> **Records to use**
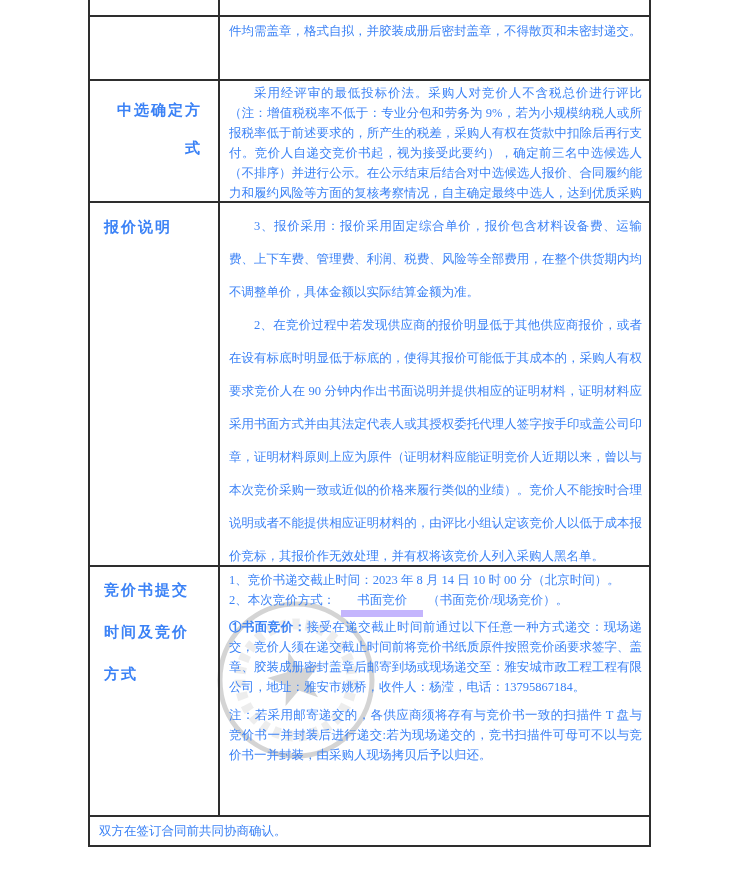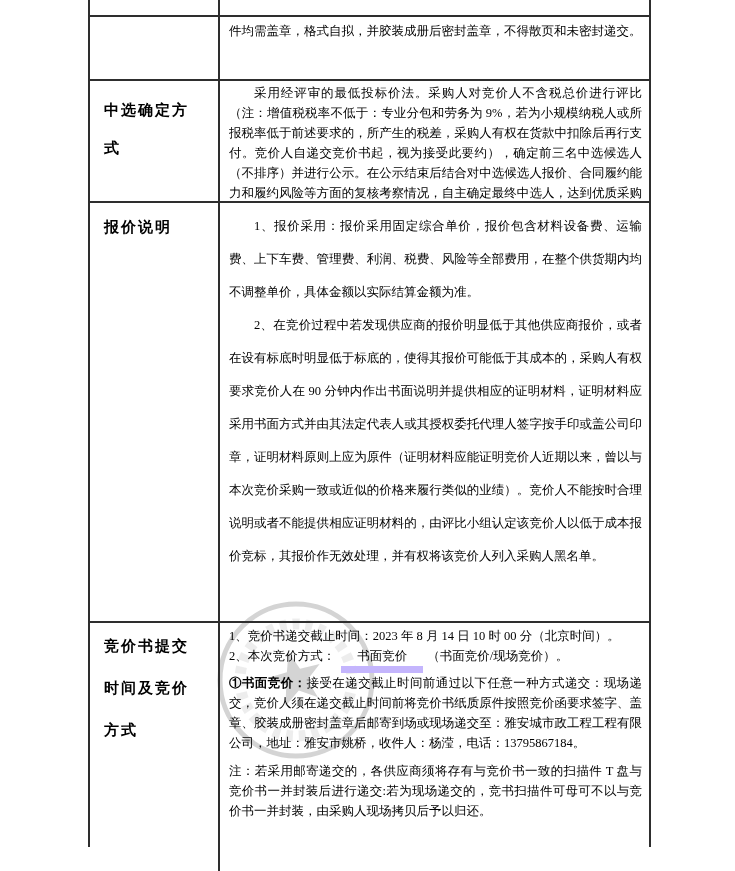--- a/index.html
+++ b/index.html
@@ -2,54 +2,54 @@
 <html><head>
 <meta charset="utf-8">
 <style>
   html,body{margin:0;padding:0;background:#e8e8e8;}
   .page{
     position:relative;
     width:735px;height:871px;
     background:#ffffff;
     overflow:hidden;
     font-family:"Liberation Serif","DejaVu Serif",serif;
-    color:#000000;
+    color:#3b82f6;
   }
   
   .doc-table{
     position:absolute;left:88px;top:0;
     width:563px;height:847px;
     box-sizing:border-box;
     border-left:2px solid #2e2e2e;
     border-right:2px solid #2e2e2e;
     z-index:2;
   }
   .trow{
     display:flex;
     box-sizing:border-box;
     border-bottom:2px solid #2e2e2e;
     overflow:hidden;
   }
   .row-stub{height:17px;}
   .row-cont{height:64px;}
   .row-sel {height:122px;}
-  .row-quote{height:420px;}
+  .row-quote{height:364px;}
   .row-sub {height:250px;}
   .row-pay {height:30px;}
   .cell{box-sizing:border-box;overflow:hidden;}
   .lbl{
     width:130px;
     border-right:2px solid #2e2e2e;
     font-weight:bold;
     font-size:15px;
     letter-spacing:2px;
     padding:12px 16px 0 14px;
     line-height:24px;
   }
-  .row-sel .lbl{line-height:38px;padding-top:10px;}
+  .row-sel .lbl{line-height:38px;padding-top:10px;text-align:right;}
   .row-sub .lbl{line-height:42px;padding-top:2px;}
   .row-pay .lbl{padding-top:4px;line-height:20px;}
   .cnt{
     flex:1;
     font-size:12.5px;
     padding:3px 7px 0 9px;
     text-align:justify;
   }
   .cnt p{margin:0;}
   .row-cont .cnt{padding-top:4px;line-height:20px;}
@@ -108,21 +108,21 @@
     <div class="trow row-sel">
       <div class="cell lbl">中选确定方式</div>
       <div class="cell cnt">
         <p class="indent"><span>采用经评审的最低投标价法。采购人对竞价人不含税总价进行评比（注：增值税税率不低于：</span><span class="u">专业分包和劳务为 9%</span><span>，若为小规模纳税人或所报税率低于前述要求的，所产生的税差，采购人有权在货款中扣除后再行支付。竞价人自递交竞价书起，视为接受此要约），确定前三名中选候选人（不排序）并进行公示。在公示结束后结合对中选候选人报价、合同履约能力和履约风险等方面的复核考察情况，自主确定最终中选人，达到优质采购的目的。</span></p>
       </div>
     </div>
 
     <div class="trow row-quote">
       <div class="cell lbl">报价说明</div>
       <div class="cell cnt">
-        <p class="indent">1、报价采用：报价采用固定综合单价，报价包含材料设备费、运输费、上下车费、管理费、利润、税费、风险等全部费用，在整个供货期内均不调整单价，具体金额以实际结算金额为准。</p>
+        <p class="indent">3、报价采用：报价采用固定综合单价，报价包含材料设备费、运输费、上下车费、管理费、利润、税费、风险等全部费用，在整个供货期内均不调整单价，具体金额以实际结算金额为准。</p>
         <p class="indent">2、在竞价过程中若发现供应商的报价明显低于其他供应商报价，或者在设有标底时明显低于标底的，使得其报价可能低于其成本的，采购人有权要求竞价人在 90 分钟内作出书面说明并提供相应的证明材料，证明材料应采用书面方式并由其法定代表人或其授权委托代理人签字按手印或盖公司印章，证明材料原则上应为原件（证明材料应能证明竞价人近期以来，曾以与本次竞价采购一致或近似的价格来履行类似的业绩）。竞价人不能按时合理说明或者不能提供相应证明材料的，由评比小组认定该竞价人以低于成本报价竞标，其报价作无效处理，并有权将该竞价人列入采购人黑名单。</p>
       </div>
     </div>
 
     <div class="trow row-sub">
       <div class="cell lbl">竞价书提交时间及竞价方式</div>
       <div class="cell cnt">
         <p>1、竞价书递交截止时间：2023 年 8 月 14 日 10 时 00 分（北京时间）。</p>
         <p><span>2、本次竞价方式：</span><span class="u blank">书面竞价</span><span>（书面竞价/现场竞价）。</span></p>
         <p><span class="bold">①书面竞价：</span><span>接受在递交截止时间前通过以下任意一种方式递交：</span><span class="u">现场递交</span><span>，竞价人须在递交截止时间前将竞价书纸质原件按照竞价函要求签字、盖章、胶装成册密封盖章后邮寄到场或现场递交至：雅安城市政工程工程有限公司，地址：</span><span class="u">雅安市姚桥</span><span>，收件人：</span><span class="u">杨滢</span><span>，电话：</span><span class="u">13795867184</span><span>。</span></p>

> **About this exercise**
Reproduce all of the entries exactly as they appear, though any picture they include must be omitted.

> **Exercise answer**
--- a/index.html
+++ b/index.html
@@ -2,54 +2,54 @@
 <html><head>
 <meta charset="utf-8">
 <style>
   html,body{margin:0;padding:0;background:#e8e8e8;}
   .page{
     position:relative;
     width:735px;height:871px;
     background:#ffffff;
     overflow:hidden;
     font-family:"Liberation Serif","DejaVu Serif",serif;
-    color:#000000;
+    color:#3b82f6;
   }
   
   .doc-table{
     position:absolute;left:88px;top:0;
     width:563px;height:847px;
     box-sizing:border-box;
     border-left:2px solid #2e2e2e;
     border-right:2px solid #2e2e2e;
     z-index:2;
   }
   .trow{
     display:flex;
     box-sizing:border-box;
     border-bottom:2px solid #2e2e2e;
     overflow:hidden;
   }
   .row-stub{height:17px;}
   .row-cont{height:64px;}
   .row-sel {height:122px;}
-  .row-quote{height:420px;}
+  .row-quote{height:364px;}
   .row-sub {height:250px;}
   .row-pay {height:30px;}
   .cell{box-sizing:border-box;overflow:hidden;}
   .lbl{
     width:130px;
     border-right:2px solid #2e2e2e;
     font-weight:bold;
     font-size:15px;
     letter-spacing:2px;
     padding:12px 16px 0 14px;
     line-height:24px;
   }
-  .row-sel .lbl{line-height:38px;padding-top:10px;}
+  .row-sel .lbl{line-height:38px;padding-top:10px;text-align:right;}
   .row-sub .lbl{line-height:42px;padding-top:2px;}
   .row-pay .lbl{padding-top:4px;line-height:20px;}
   .cnt{
     flex:1;
     font-size:12.5px;
     padding:3px 7px 0 9px;
     text-align:justify;
   }
   .cnt p{margin:0;}
   .row-cont .cnt{padding-top:4px;line-height:20px;}
@@ -108,21 +108,21 @@
     <div class="trow row-sel">
       <div class="cell lbl">中选确定方式</div>
       <div class="cell cnt">
         <p class="indent"><span>采用经评审的最低投标价法。采购人对竞价人不含税总价进行评比（注：增值税税率不低于：</span><span class="u">专业分包和劳务为 9%</span><span>，若为小规模纳税人或所报税率低于前述要求的，所产生的税差，采购人有权在货款中扣除后再行支付。竞价人自递交竞价书起，视为接受此要约），确定前三名中选候选人（不排序）并进行公示。在公示结束后结合对中选候选人报价、合同履约能力和履约风险等方面的复核考察情况，自主确定最终中选人，达到优质采购的目的。</span></p>
       </div>
     </div>
 
     <div class="trow row-quote">
       <div class="cell lbl">报价说明</div>
       <div class="cell cnt">
-        <p class="indent">1、报价采用：报价采用固定综合单价，报价包含材料设备费、运输费、上下车费、管理费、利润、税费、风险等全部费用，在整个供货期内均不调整单价，具体金额以实际结算金额为准。</p>
+        <p class="indent">3、报价采用：报价采用固定综合单价，报价包含材料设备费、运输费、上下车费、管理费、利润、税费、风险等全部费用，在整个供货期内均不调整单价，具体金额以实际结算金额为准。</p>
         <p class="indent">2、在竞价过程中若发现供应商的报价明显低于其他供应商报价，或者在设有标底时明显低于标底的，使得其报价可能低于其成本的，采购人有权要求竞价人在 90 分钟内作出书面说明并提供相应的证明材料，证明材料应采用书面方式并由其法定代表人或其授权委托代理人签字按手印或盖公司印章，证明材料原则上应为原件（证明材料应能证明竞价人近期以来，曾以与本次竞价采购一致或近似的价格来履行类似的业绩）。竞价人不能按时合理说明或者不能提供相应证明材料的，由评比小组认定该竞价人以低于成本报价竞标，其报价作无效处理，并有权将该竞价人列入采购人黑名单。</p>
       </div>
     </div>
 
     <div class="trow row-sub">
       <div class="cell lbl">竞价书提交时间及竞价方式</div>
       <div class="cell cnt">
         <p>1、竞价书递交截止时间：2023 年 8 月 14 日 10 时 00 分（北京时间）。</p>
         <p><span>2、本次竞价方式：</span><span class="u blank">书面竞价</span><span>（书面竞价/现场竞价）。</span></p>
         <p><span class="bold">①书面竞价：</span><span>接受在递交截止时间前通过以下任意一种方式递交：</span><span class="u">现场递交</span><span>，竞价人须在递交截止时间前将竞价书纸质原件按照竞价函要求签字、盖章、胶装成册密封盖章后邮寄到场或现场递交至：雅安城市政工程工程有限公司，地址：</span><span class="u">雅安市姚桥</span><span>，收件人：</span><span class="u">杨滢</span><span>，电话：</span><span class="u">13795867184</span><span>。</span></p>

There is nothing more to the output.